La cosa fue bien sencilla. Simplemente me pasó lo que le suele suceder con frecuencia a los individuos como yo, que ya hemos rebasado la fecha media de caducidad. Con 89 años, uno menos hasta hace poco, no se puede ni se debe esperar milagritos. De manera que hacia finales de noviembre de 2018 me dio un telele para no contarlo y quedé casi para el arrastre. O sea, que ya no me podía valer por mí mismo, ni siquiera con un bastón que me había bastado para ir tirando desde que se murió mi mujer, hará de ello diez años, el uno de diciembre próximo.
Fue lo peor que pudo haber pasado. Quizás si le hubiese ocurrido a alguno de nuestros siete hijos, Dios no lo quiera, me hubiese dolido igual. Pero ocurrió como ocurrió, además de repente, de un ictus cerebral, que no le permitió ni decir ay. Cayó fulminada como si la hubiera alcanzado un rayo. Terrible. Muy terrible. Así terminaron cincuenta años y cinco meses menos ocho días de feliz matrimonio. En la parroquia, donde prestamos numerosos servicios, nos llamaban “la pareja feliz”, empezando por el párroco que había entonces, un hombre bastante rústico y poco dado a las lisonjas.

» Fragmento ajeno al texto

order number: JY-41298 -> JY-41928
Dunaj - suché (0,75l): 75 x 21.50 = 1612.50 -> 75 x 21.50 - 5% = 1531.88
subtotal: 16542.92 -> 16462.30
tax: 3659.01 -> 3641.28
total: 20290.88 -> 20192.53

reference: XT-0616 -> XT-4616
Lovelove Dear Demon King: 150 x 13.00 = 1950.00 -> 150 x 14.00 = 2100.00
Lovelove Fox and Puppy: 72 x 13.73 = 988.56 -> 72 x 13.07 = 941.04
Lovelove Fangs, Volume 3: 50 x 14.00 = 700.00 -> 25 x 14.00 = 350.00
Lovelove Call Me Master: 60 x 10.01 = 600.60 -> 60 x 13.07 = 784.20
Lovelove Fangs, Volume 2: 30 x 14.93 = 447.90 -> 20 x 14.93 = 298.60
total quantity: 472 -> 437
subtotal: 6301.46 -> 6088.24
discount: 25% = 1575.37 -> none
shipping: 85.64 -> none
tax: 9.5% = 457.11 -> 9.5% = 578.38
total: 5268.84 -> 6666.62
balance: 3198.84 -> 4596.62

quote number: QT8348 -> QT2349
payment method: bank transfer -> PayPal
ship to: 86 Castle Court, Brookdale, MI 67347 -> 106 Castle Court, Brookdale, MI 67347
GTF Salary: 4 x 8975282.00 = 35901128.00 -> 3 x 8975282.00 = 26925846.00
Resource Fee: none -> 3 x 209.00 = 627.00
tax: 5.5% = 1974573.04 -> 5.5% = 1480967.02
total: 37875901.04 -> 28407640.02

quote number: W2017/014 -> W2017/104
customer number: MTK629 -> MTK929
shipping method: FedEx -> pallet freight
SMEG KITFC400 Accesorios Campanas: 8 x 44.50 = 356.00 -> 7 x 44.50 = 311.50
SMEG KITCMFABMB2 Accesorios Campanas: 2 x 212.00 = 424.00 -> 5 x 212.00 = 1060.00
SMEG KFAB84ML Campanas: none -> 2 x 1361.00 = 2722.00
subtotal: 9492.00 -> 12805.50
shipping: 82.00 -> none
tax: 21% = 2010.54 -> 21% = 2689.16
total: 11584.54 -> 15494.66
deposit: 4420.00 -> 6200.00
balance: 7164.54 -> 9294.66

Desde aquel fatídico hecho, yo no he vuelto a ser ni de lejos el que era. Vendí el chalecito en el que vivíamos, me trasladé al centro de la población, a un piso nuevo muy holgado para mí solo, con pocas escaleras, más o menos equidistante de los centros que precisaba (parroquia, centro de salud, farmacia, banco, ayuntamiento, a cuya alcaldesa le prestaba algún servicio, cementerio, etc.). Y así fui tirando hasta que me dió el ataque del que les he hablado, a causa de una infección urinaria que arrastraba desde tiempo atrás.
Quedé casi sin poder andar y desde luego sin poder seguir viviendo solo. Mi hija Cecilia, la mayor de todos los vástagos, jefa del clan familiar en ausencia de su madre -ya lo era de bien pequeña-, me recogió en su casa, un hermoso chalet, donde me cuidó unos meses, pero no podía estar pendiente de mí las 24 horas del día, porque tenía su trabajo -es profesora de enseñanza primaria-, como lo tenía su marido y lo tiene su hijo que le queda en casa. En fin, que como yo mismo había vaticinado en estas mismas páginas, buscamos un residencia de “mayores” -menuda melonada, de la que iré hablando en adelante, porque es el destino final de todo el mudo que sobreviva a la locura de la carretera y a los infartos- y aquí estoy, rodeado de precadáveres. Ya les contaré.